# What you are asked to do
Which lines in the records below contain the word "directory"? Report each of them.

# Input for this task
*** Block opens ***

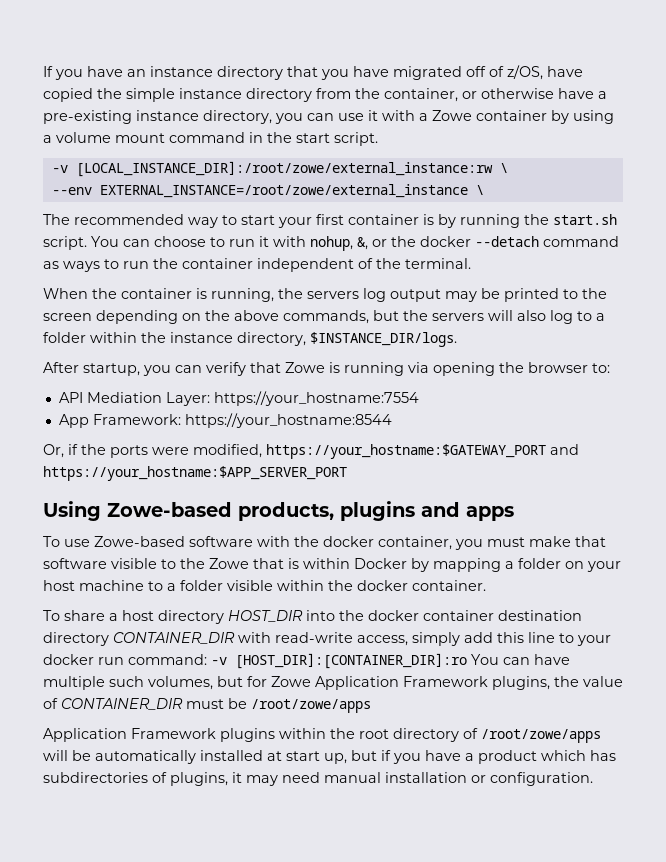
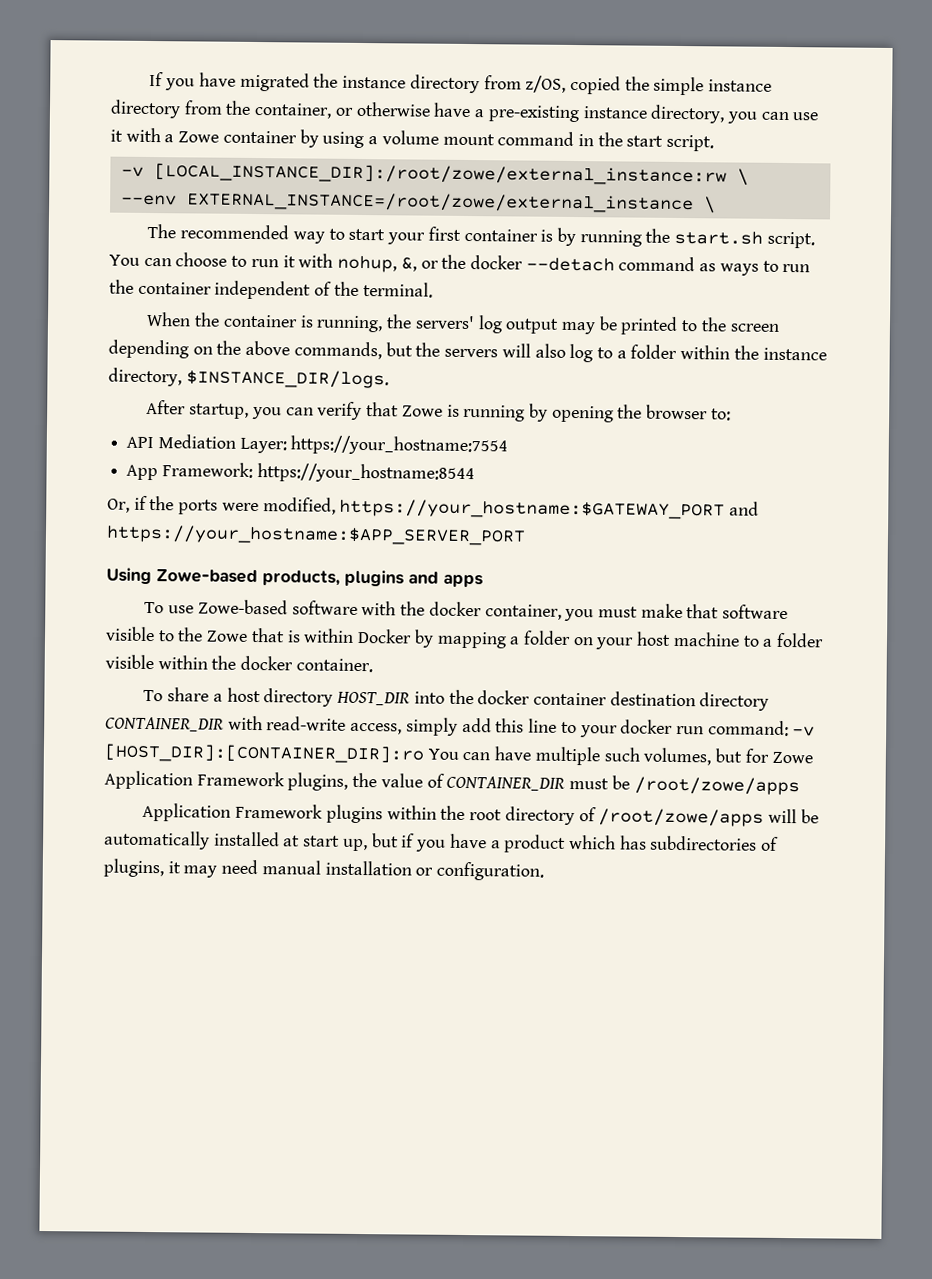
[127,65,583,80] an instance directory that you have migrated off of z/OS, have -> [239,72,567,94] migrated the instance directory from z/OS,
[307,291,359,299] servers -> [414,315,475,330] servers'
[408,362,429,373] via -> [529,403,549,422] by

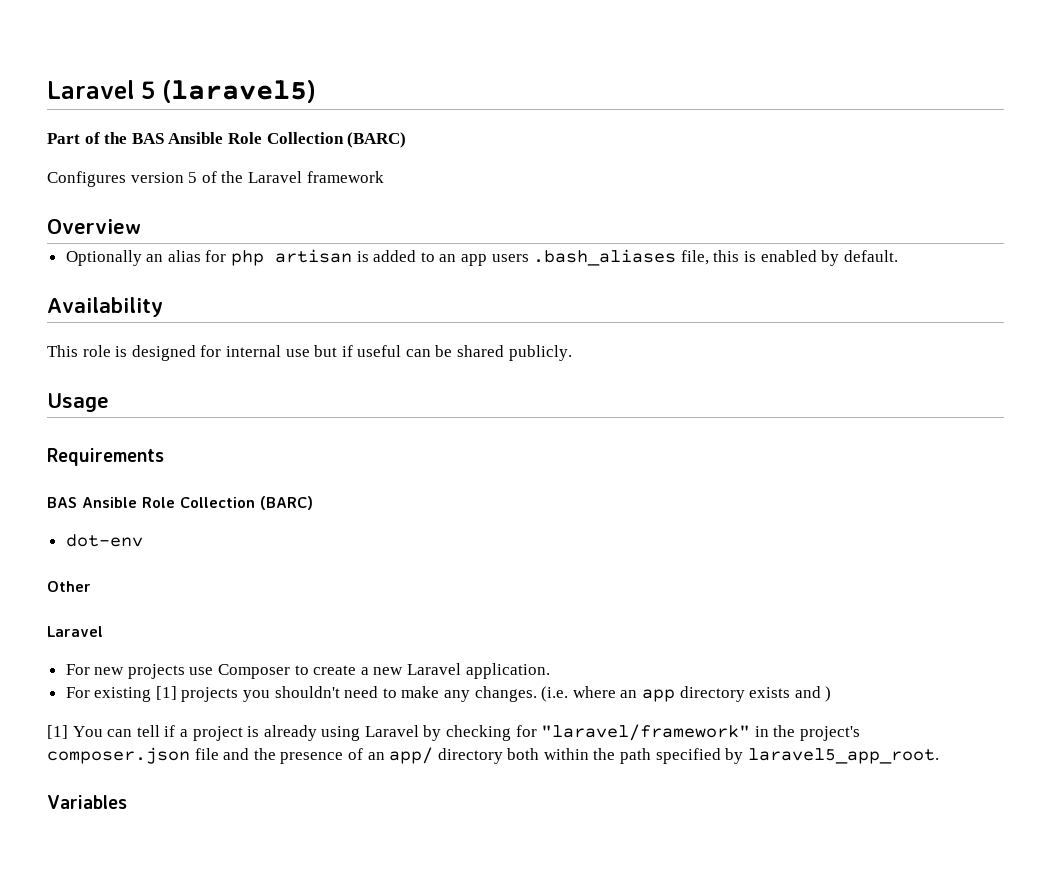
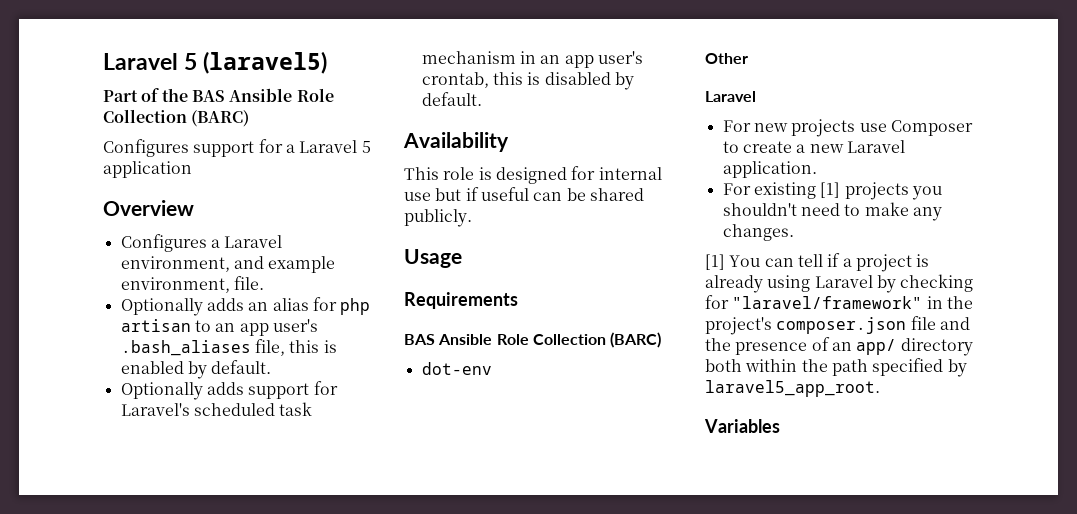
[130,171,384,183] [47,219,141,234] [65,250,142,266] version 5 of the Laravel framework // Overview // Optionally -> [193,139,371,157] [103,161,192,178] [103,200,194,216] [120,234,283,252] [120,256,336,273] [120,276,264,293] [120,298,244,316] support for a Laravel 5 application // Overview // Configures a Laravel environment, and example environment, file. // Optionally adds
[356,250,417,262] is added -> (191, 325) none
[491,254,529,262] users -> [272,319,318,332] user's
(898, 256) none -> [120,381,338,400] [120,402,313,416] [421,51,643,68] [421,72,634,90] [421,92,482,106] // Optionally adds support for Laravel's scheduled task mechanism in an app user's crontab, this is disabled by default.
[541,686,832,702] (i.e. where an app directory exists and ) -> (794, 232) none

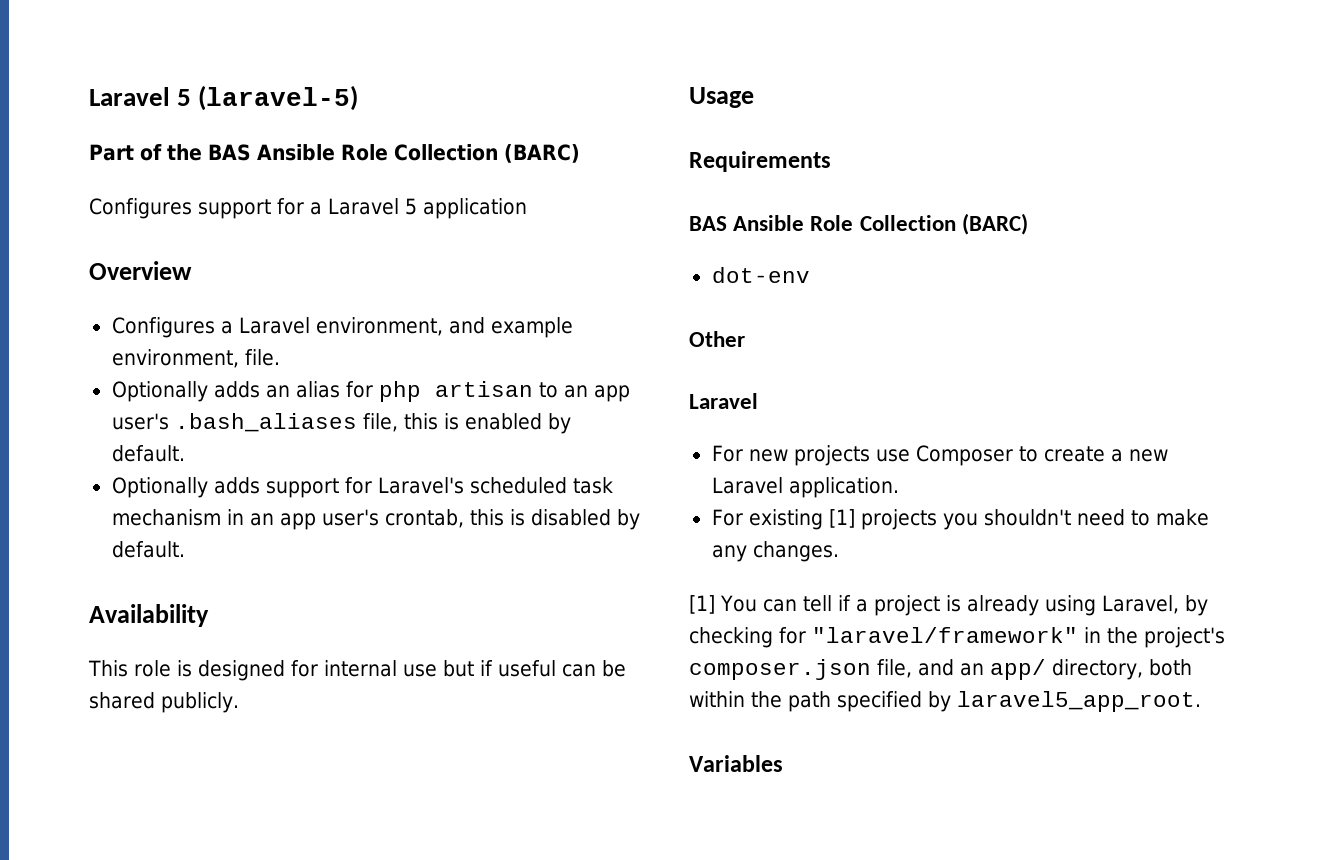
[103,51,328,74] Laravel 5 (laravel5) -> [89,85,359,111] Laravel 5 (laravel-5)
[814,275,873,288] Laravel -> [1101,595,1179,614] Laravel,
[910,316,970,330] [705,337,830,355] file and the presence of -> [877,659,954,678] file, and
[900,338,973,356] directory -> [1052,659,1143,680] directory,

*** Block closes ***

# Solution
[127,65,583,80] an instance directory that you have migrated off of z/OS, have -> [239,72,567,94] migrated the instance directory from z/OS,
[541,686,832,702] (i.e. where an app directory exists and ) -> (794, 232) none
[900,338,973,356] directory -> [1052,659,1143,680] directory,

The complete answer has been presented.